Migration-agglomeration-lockup of metal particles in zeolite for ultra-stable propane dehydrogenation catalysts

Propane dehydrogenation (PDH) over Pt catalyst operated in a moving-bed mode is becoming the dominant process for the on-purpose production of propylene worldwide^1-3. Sintering and coking deactivations of Pt catalysts, which greatly decrease the durability and efficiency of this scarce and costly noble metal, are the most challenging issues for the sustainable development of the PDH process⁴. Even after over half a century of efforts, the development of long-term durable Pt catalysts that are feasible for more economic and efficient fixed-bed operation remains as a formidable task^5-10. Herein we report a strategy to modulate the migration-agglomeration-lockup of Pt particles in zeolite silicalite-1 (S-1) for synthesizing highly sintering- and coking-resistant (Pt-Sn₂)₂@S-1 PDH catalysts.
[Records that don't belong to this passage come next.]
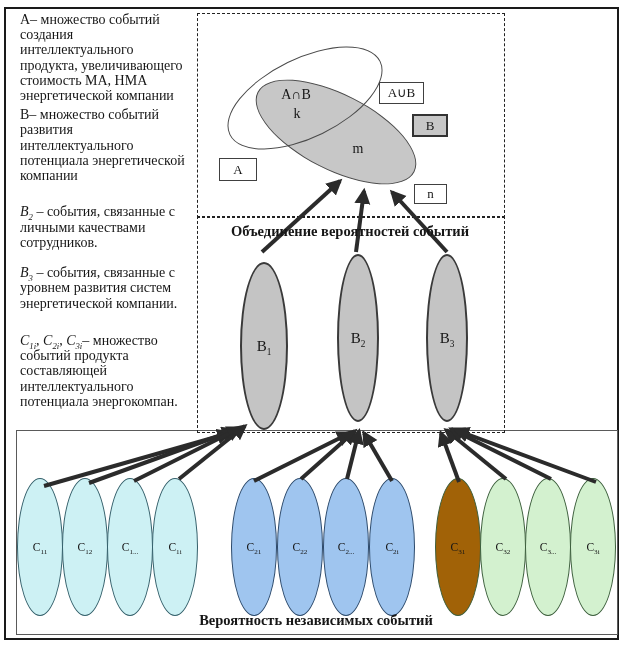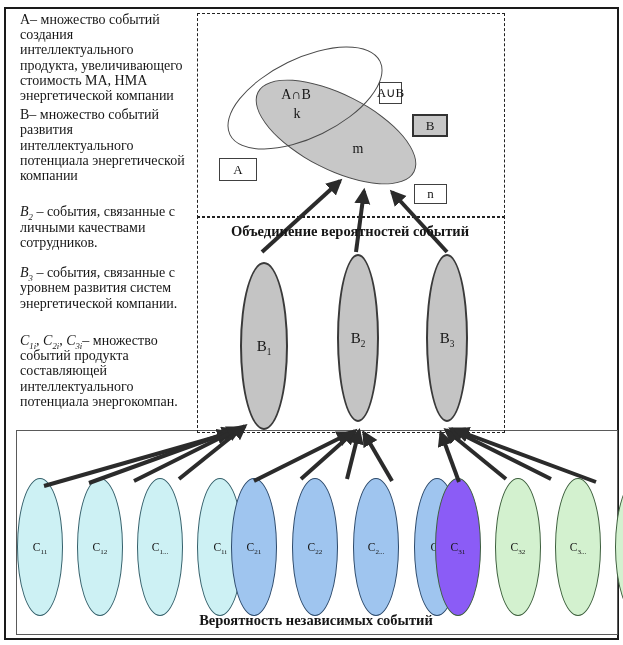--- a/index.html
+++ b/index.html
@@ -34,7 +34,7 @@
   #lbl-m{left:348px;top:141px;width:20px;}
   .tagbox{position:absolute;border:1px solid #404040;background:#fff;text-align:center;font-size:13px;
           display:flex;align-items:center;justify-content:center;box-sizing:border-box;}
-  #box-aub{left:379px;top:82px;width:23px;height:22px;}
+  #box-aub{left:379px;top:82px;width:45px;height:22px;}
   #box-b{left:412px;top:114px;width:36px;height:23px;border-width:2px;border-color:#333;}
   #box-a{left:219px;top:158px;width:38px;height:23px;}
   #box-n{left:414px;top:184px;width:33px;height:20px;}

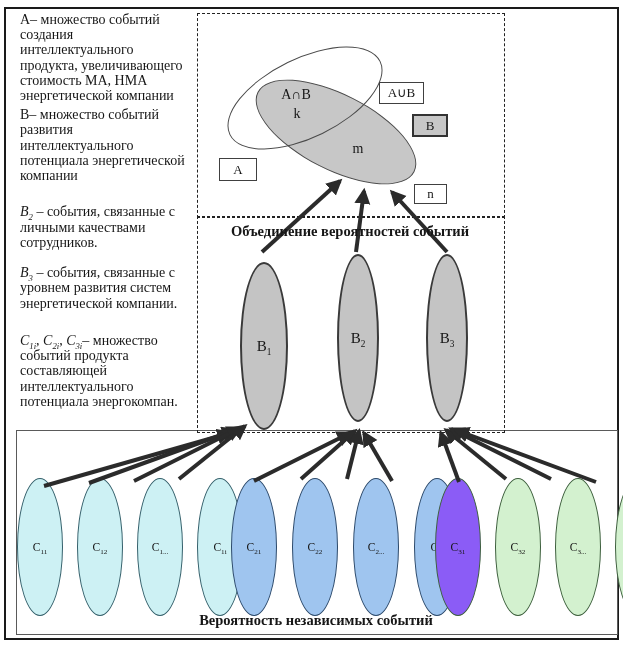--- a/index.html
+++ b/index.html
@@ -44,7 +44,7 @@
   #b2{left:337px;top:254px;width:42px;height:168px;}
   #b3{left:426px;top:254px;width:42px;height:168px;}
   
-  .c-group{position:absolute;top:478px;display:flex;gap:15px;}
+  .c-group{position:absolute;top:478px;display:flex;}
   .c-ellipse{position:relative;width:46px;height:138px;border-radius:50%;border:1.5px solid #444;
              display:flex;align-items:center;justify-content:center;font-size:11.5px;box-sizing:border-box;}
   #group-1{left:17px;}  #group-1 .c-ellipse{margin-right:-1px;}

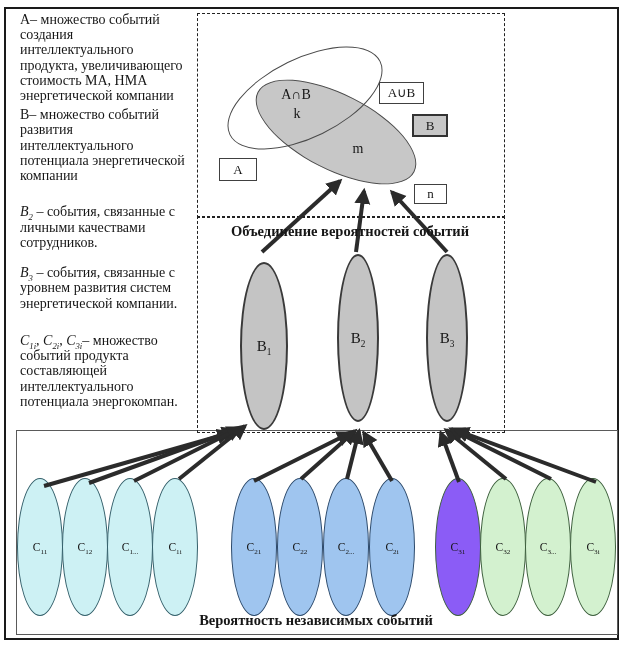--- a/index.html
+++ b/index.html
@@ -143,7 +143,7 @@
       </div>
   </div>
   <div class="c-group z3" id="group-3">
-    <div class="c-ellipse" style="background: #8b5cf6; border-color: rgb(61, 95, 61);">
+    <div class="c-ellipse" style="background: #a16207; border-color: rgb(61, 95, 61);">
         <span><span>C</span><sub>31</sub></span>
       </div>
     <div class="c-ellipse" style="background: rgb(211, 241, 207); border-color: rgb(61, 95, 61);">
It is found that the migration of Pt-Sn₂ clusters in S-1 crystals during the PDH reaction leads to a competition between intra-crystalline agglomeration and external-surface agglomeration of Pt-Sn₂ clusters. We show that, when the b-axis length of S-1 crystals is longer than 2 μm, the intra-crystalline agglomeration becomes dominant over the external-surface agglomeration, resulting in the formation of ultra-stable (Pt-Sn₂)₂@S-1 in which the (Pt-Sn₂)₂ dimers are securely locked in the channels of S-1 crystals. The long-term durability (4500 hours or about 6 months on stream without perceptible deactivation tendency) of (Pt-Sn₂)₂@S-1 is at least three orders of magnitude higher than that of the best catalyst reported, which is expected to bring about a breakthrough in revolutionizing the moving-bed operation of the current PDH process to fixed-bed operation. We anticipate that modulating metal migration-agglomeration-lockup within zeolite can act as a general strategy for the synthesis of durable noble metal catalysts, which is beneficial to greatly maximizing the service lifetime of noble metals in industry application^11-15.